Provided entries:

· · · ·

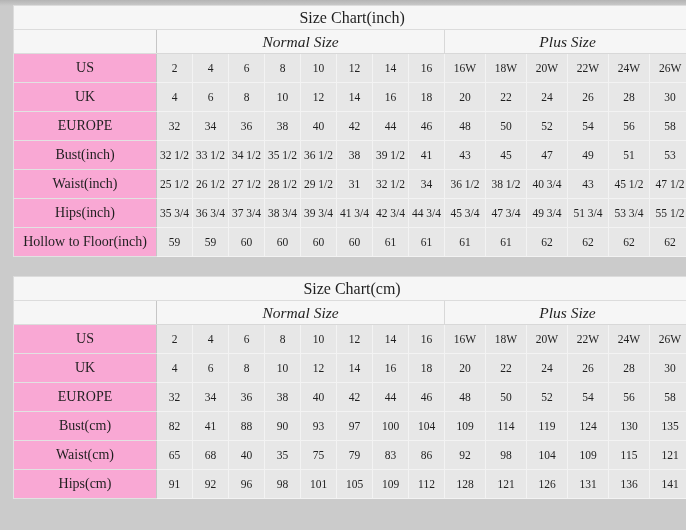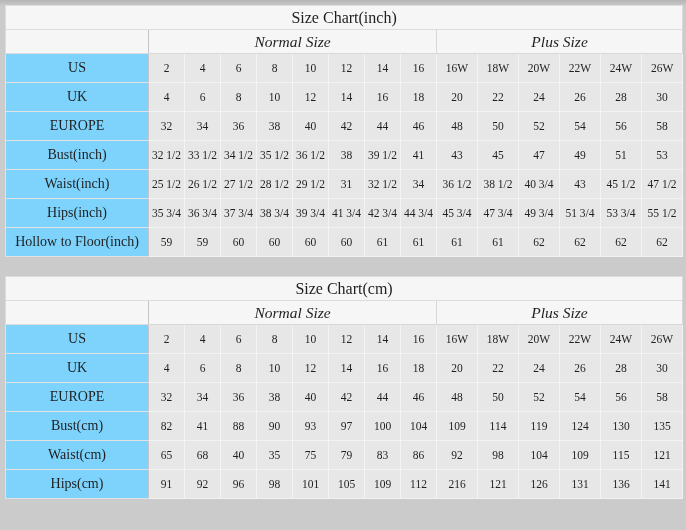"Size Chart(inch)" .wrap { margin-left: none -> 8px }
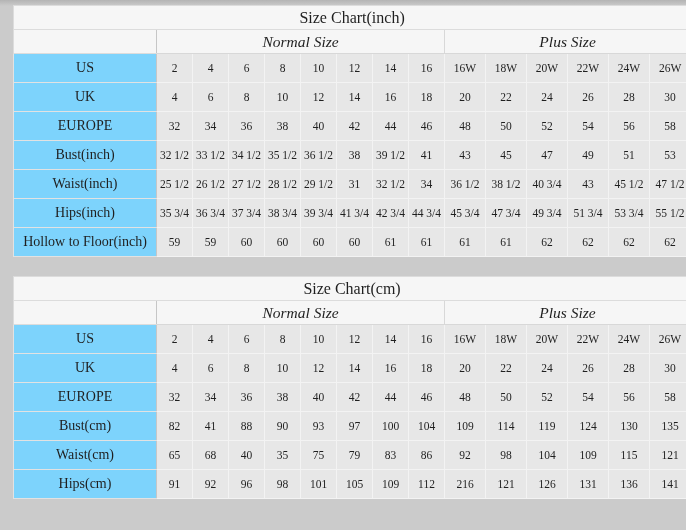"US" td.label { background: #7dd3fc -> #f9a8d4 }
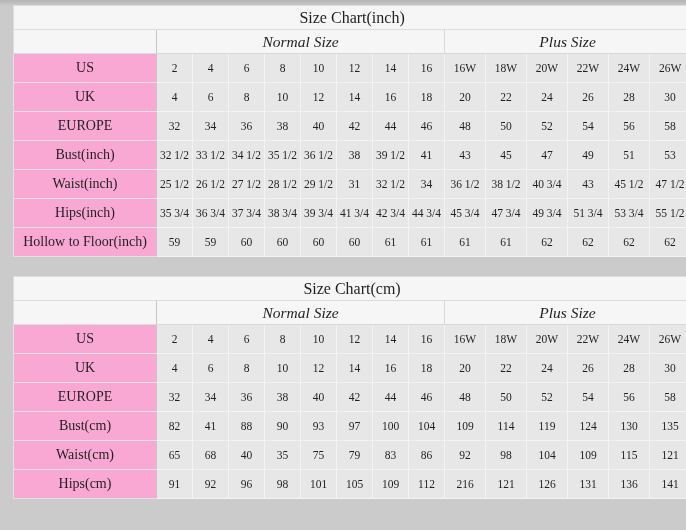"216" td.val { text: 216 -> 128 }
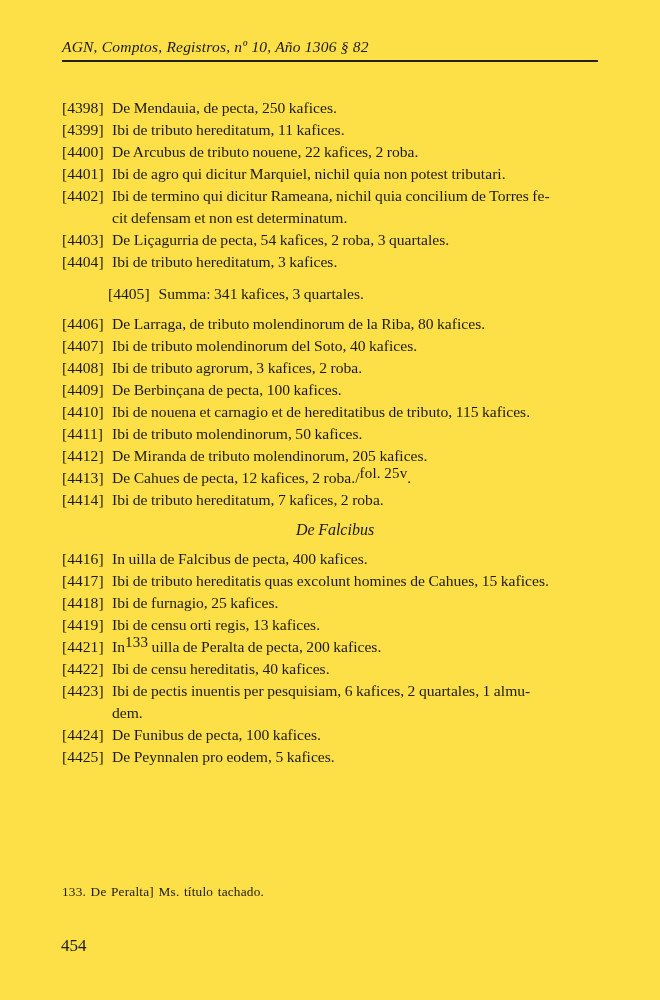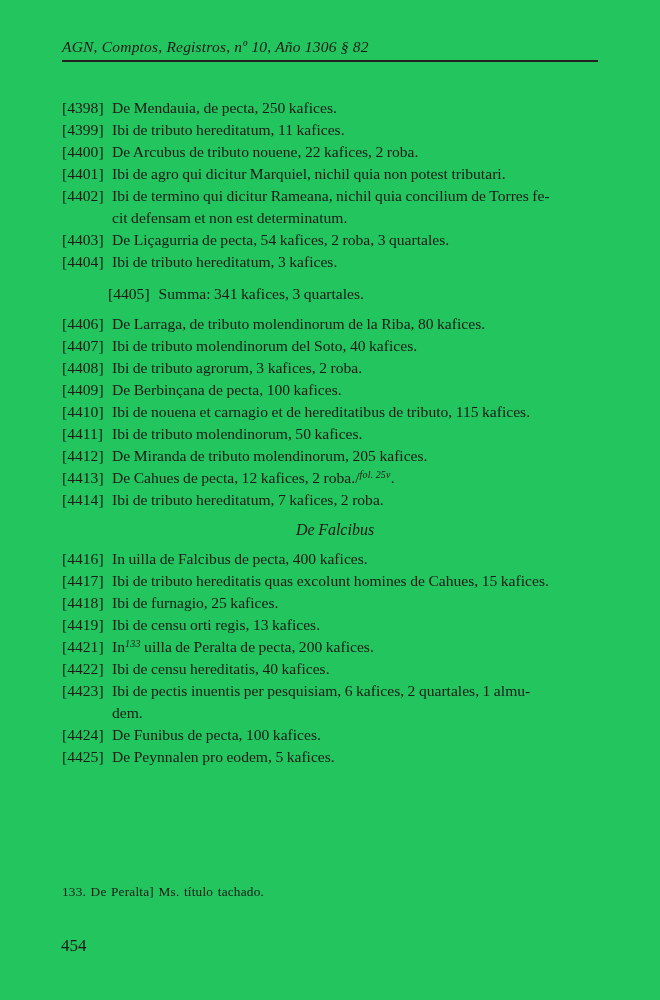"AGN, Comptos, Registros, nº 10," .page { background: #22c55e -> #fde047 }
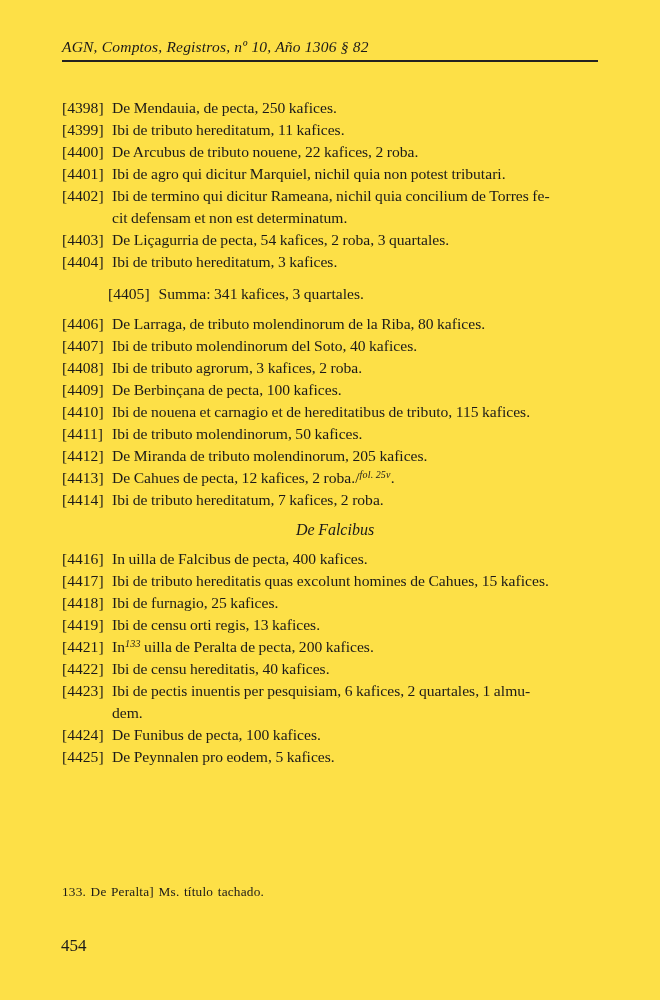"fol. 25v" sup { font-size: 10px -> 15px; font-style: italic -> none }
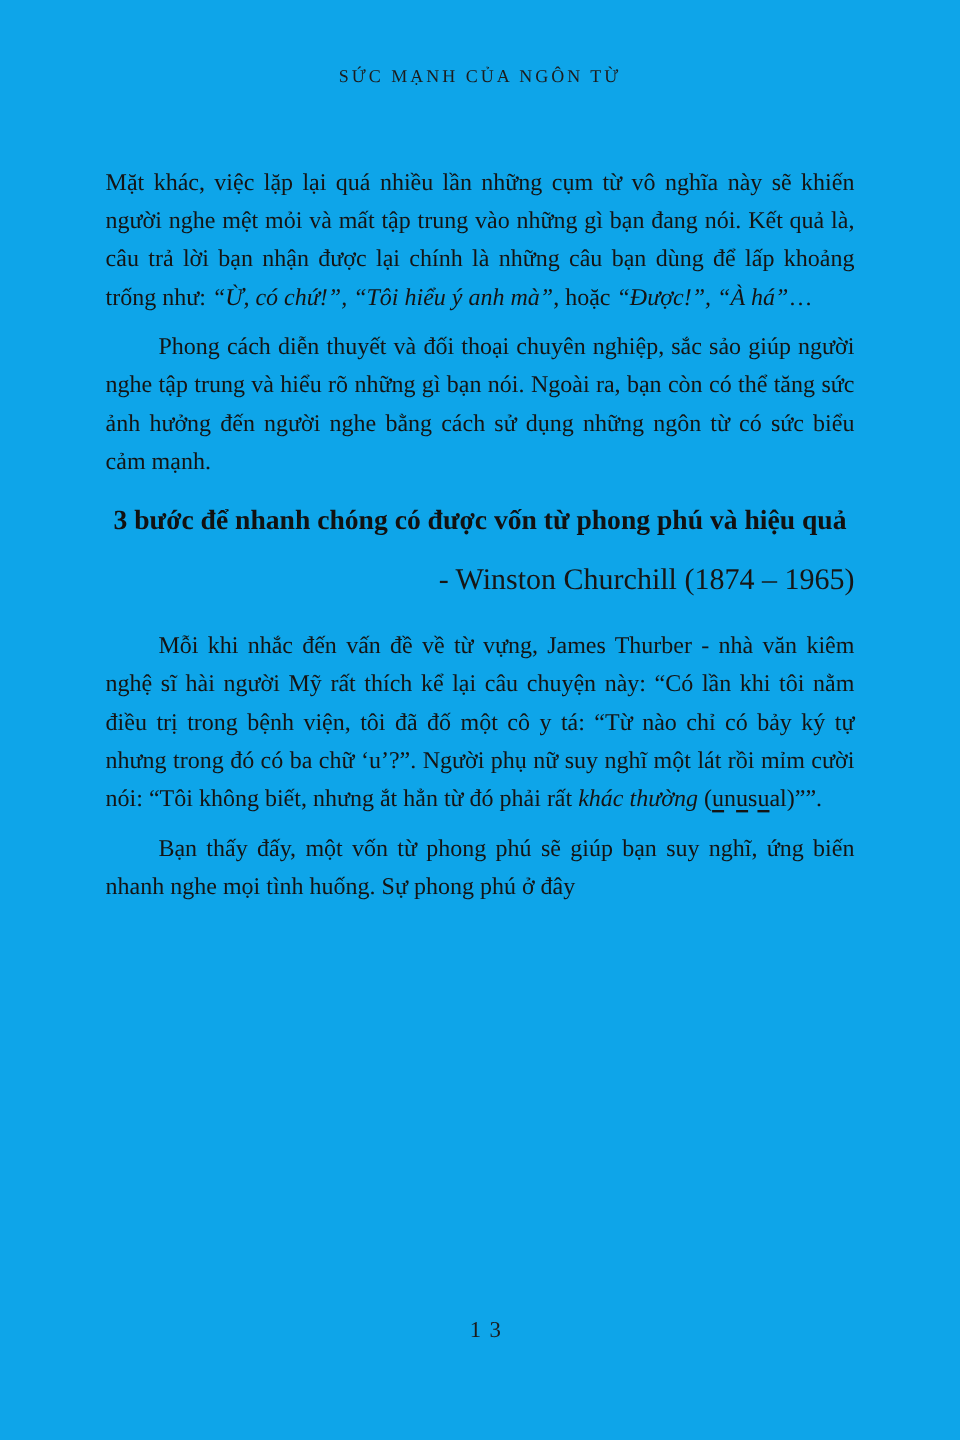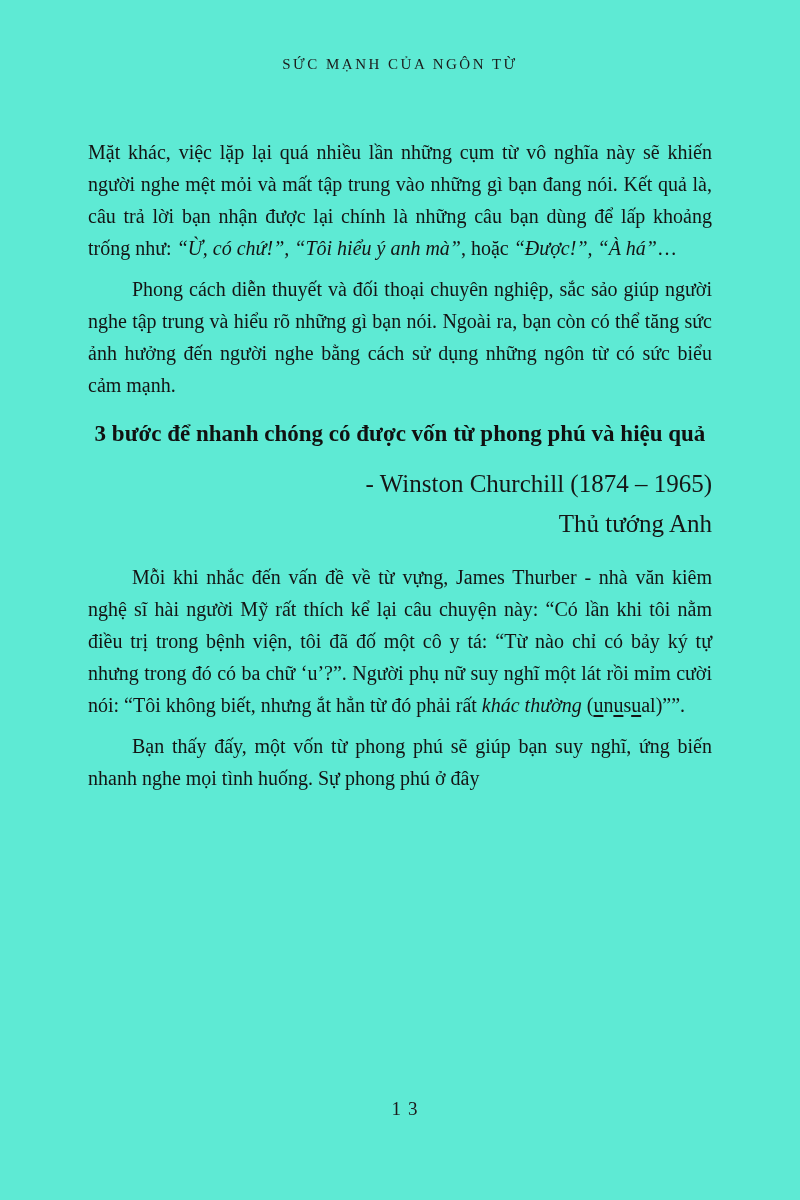"SỨC MẠNH CỦA NGÔN TỪ" .page { background: #5eead4 -> #0ea5e9 }
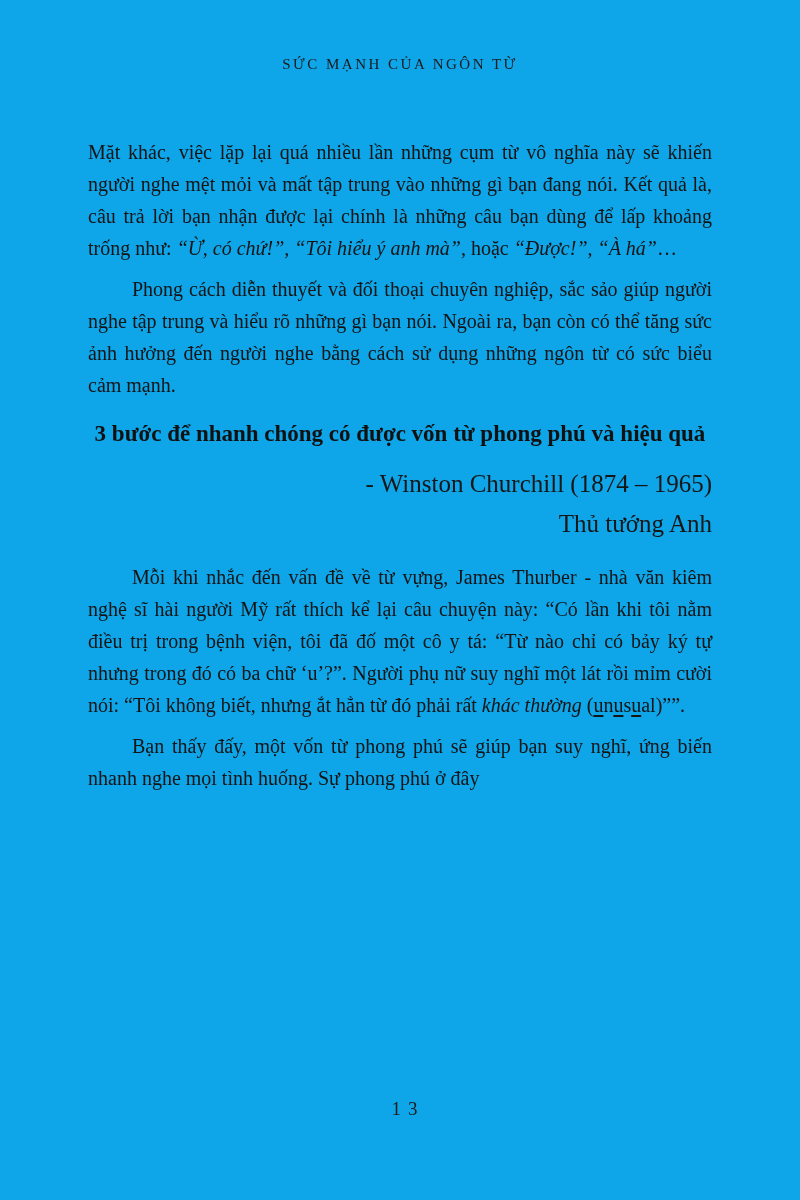"Thủ tướng Anh" div.attribution-line { html: <div>Thủ tướng Anh</div> -> none }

· · · ·

How to complete this task: Copy every record exactly, but skip the pictures.

Answer space:
"Size Chart(inch)" .wrap { margin-left: none -> 8px }
"US" td.label { background: #7dd3fc -> #f9a8d4 }
"216" td.val { text: 216 -> 128 }
"AGN, Comptos, Registros, nº 10," .page { background: #22c55e -> #fde047 }
"fol. 25v" sup { font-size: 10px -> 15px; font-style: italic -> none }
"SỨC MẠNH CỦA NGÔN TỪ" .page { background: #5eead4 -> #0ea5e9 }
"Thủ tướng Anh" div.attribution-line { html: <div>Thủ tướng Anh</div> -> none }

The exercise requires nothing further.